Segment Start: INPUT RECORDS

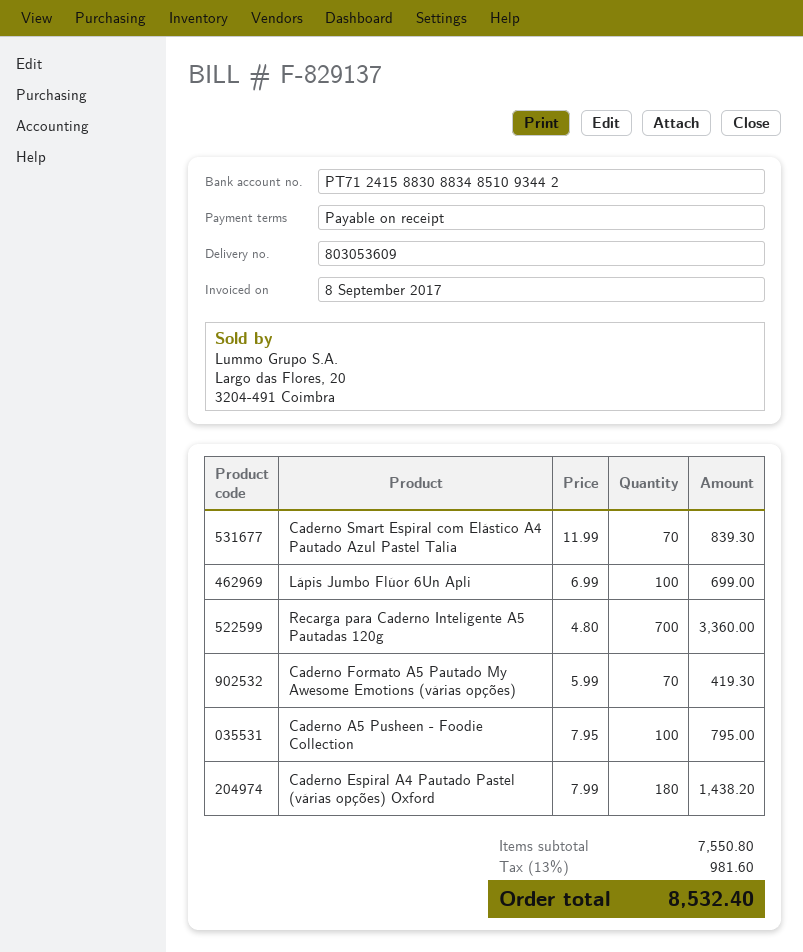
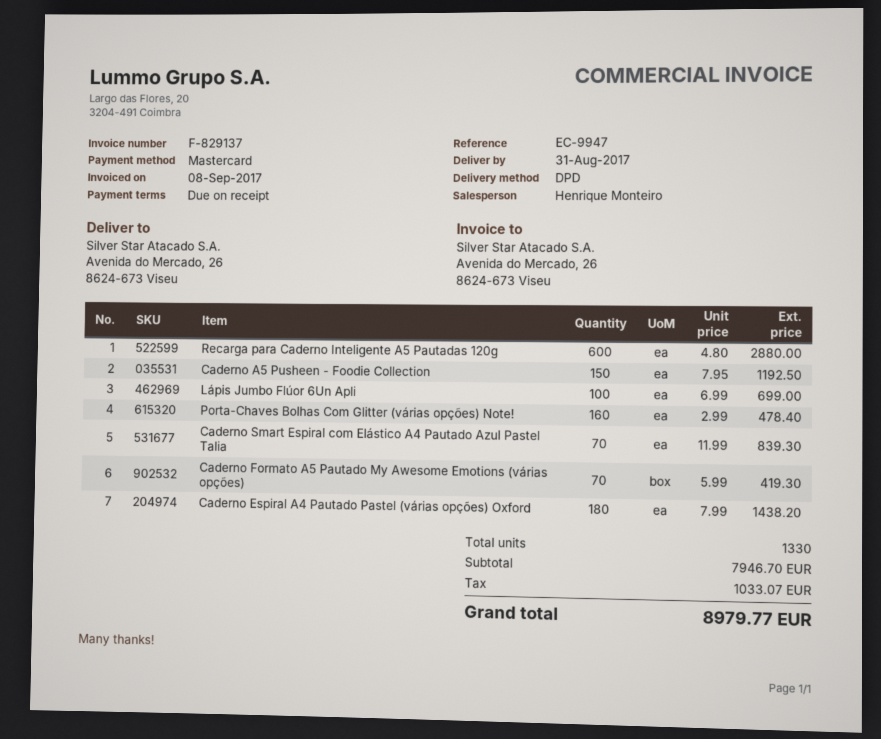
Recarga para Caderno Inteligente A5 Pautadas 120g: 700 x 4.80 = 3360.00 -> 600 x 4.80 = 2880.00
Caderno A5 Pusheen - Foodie Collection: 100 x 7.95 = 795.00 -> 150 x 7.95 = 1192.50
Porta-Chaves Bolhas Com Glitter (várias opções) Note!: none -> 160 x 2.99 = 478.40
subtotal: 7550.80 -> 7946.70
tax: 981.60 -> 1033.07
total: 8532.40 -> 8979.77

Segment End: INPUT RECORDS

• **TASK DESCRIPTION**: Reprint every record exactly and skip the pictures.

• **ANSWER SECTION**:
Recarga para Caderno Inteligente A5 Pautadas 120g: 700 x 4.80 = 3360.00 -> 600 x 4.80 = 2880.00
Caderno A5 Pusheen - Foodie Collection: 100 x 7.95 = 795.00 -> 150 x 7.95 = 1192.50
Porta-Chaves Bolhas Com Glitter (várias opções) Note!: none -> 160 x 2.99 = 478.40
subtotal: 7550.80 -> 7946.70
tax: 981.60 -> 1033.07
total: 8532.40 -> 8979.77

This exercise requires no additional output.